Records from a dataset:
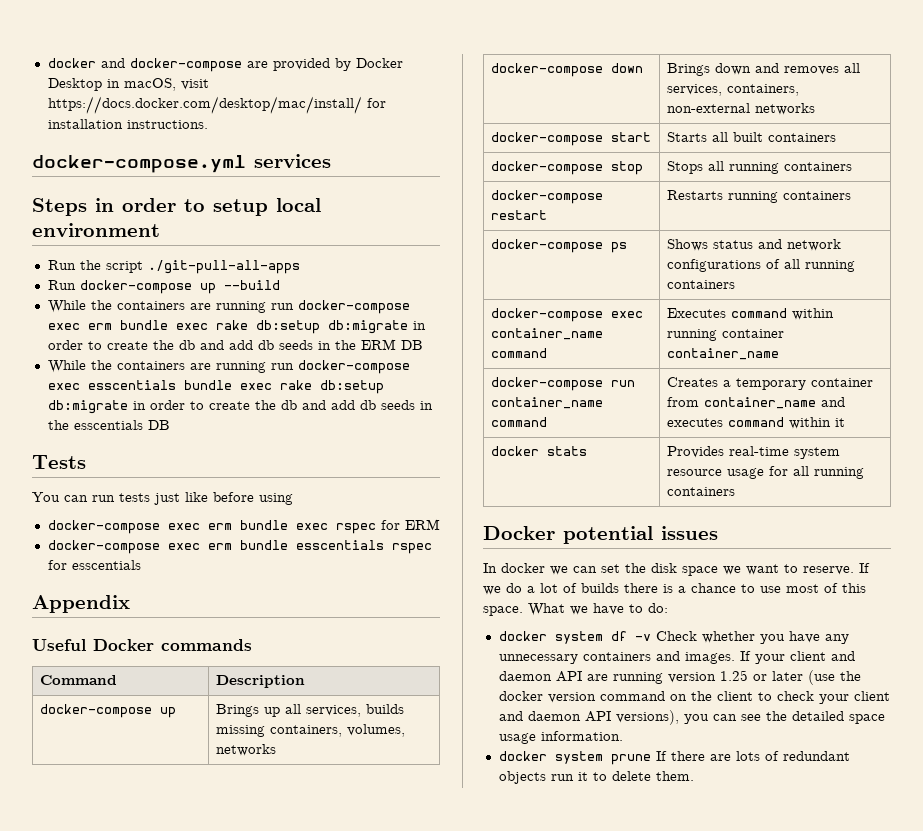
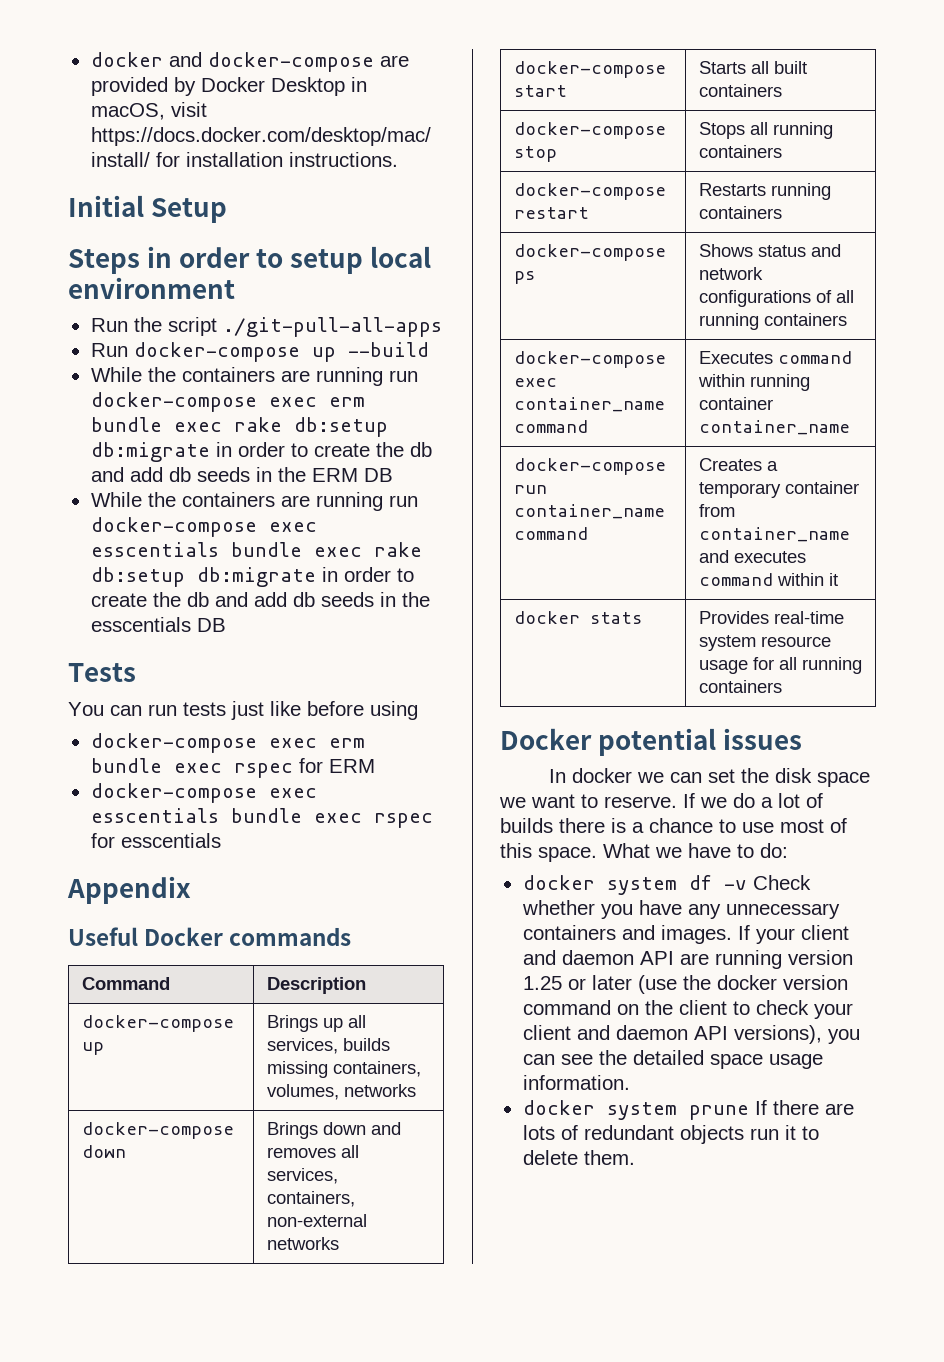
[32,154,331,173] docker-compose.yml services -> [68,195,228,223] Initial Setup
[207,540,384,550] erm bundle esscentials -> [90,808,362,823] esscentials bundle exec

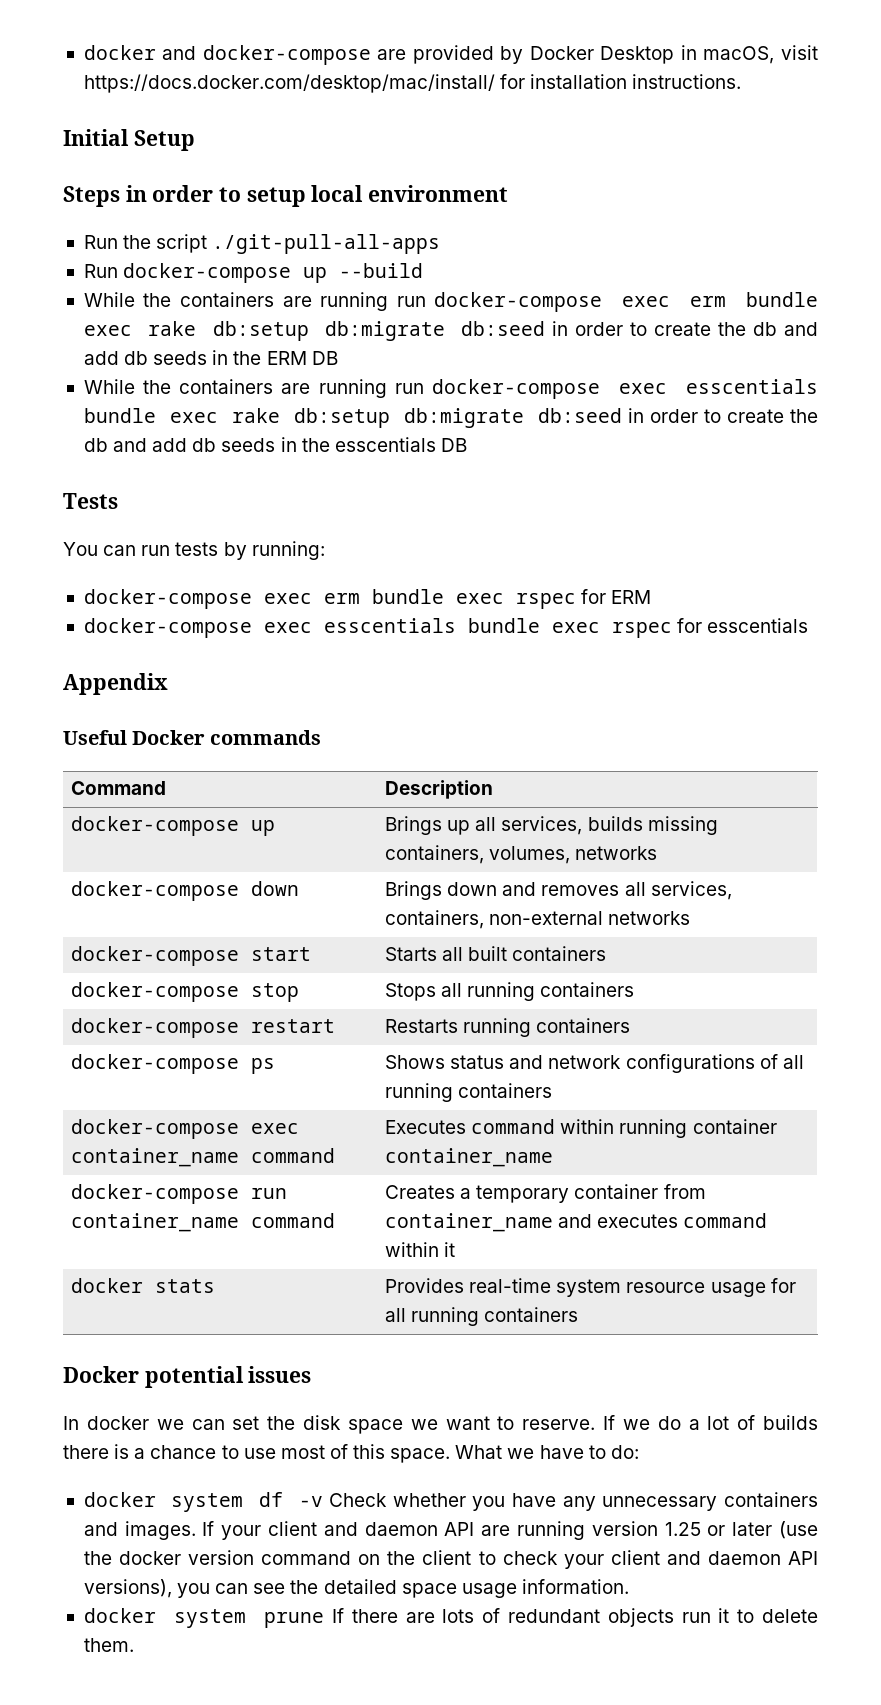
(210, 452) none -> [461,321,546,336] db:seed
(316, 577) none -> [538,408,623,423] db:seed
[231,701,418,720] just like before using -> [223,541,325,560] by running:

**TASK INSTRUCTIONS:**
The copy you produce must repeat all the entries exactly and contain no pictures.

**ANSWER TO THIS TASK:**
[32,154,331,173] docker-compose.yml services -> [68,195,228,223] Initial Setup
[207,540,384,550] erm bundle esscentials -> [90,808,362,823] esscentials bundle exec

(210, 452) none -> [461,321,546,336] db:seed
(316, 577) none -> [538,408,623,423] db:seed
[231,701,418,720] just like before using -> [223,541,325,560] by running:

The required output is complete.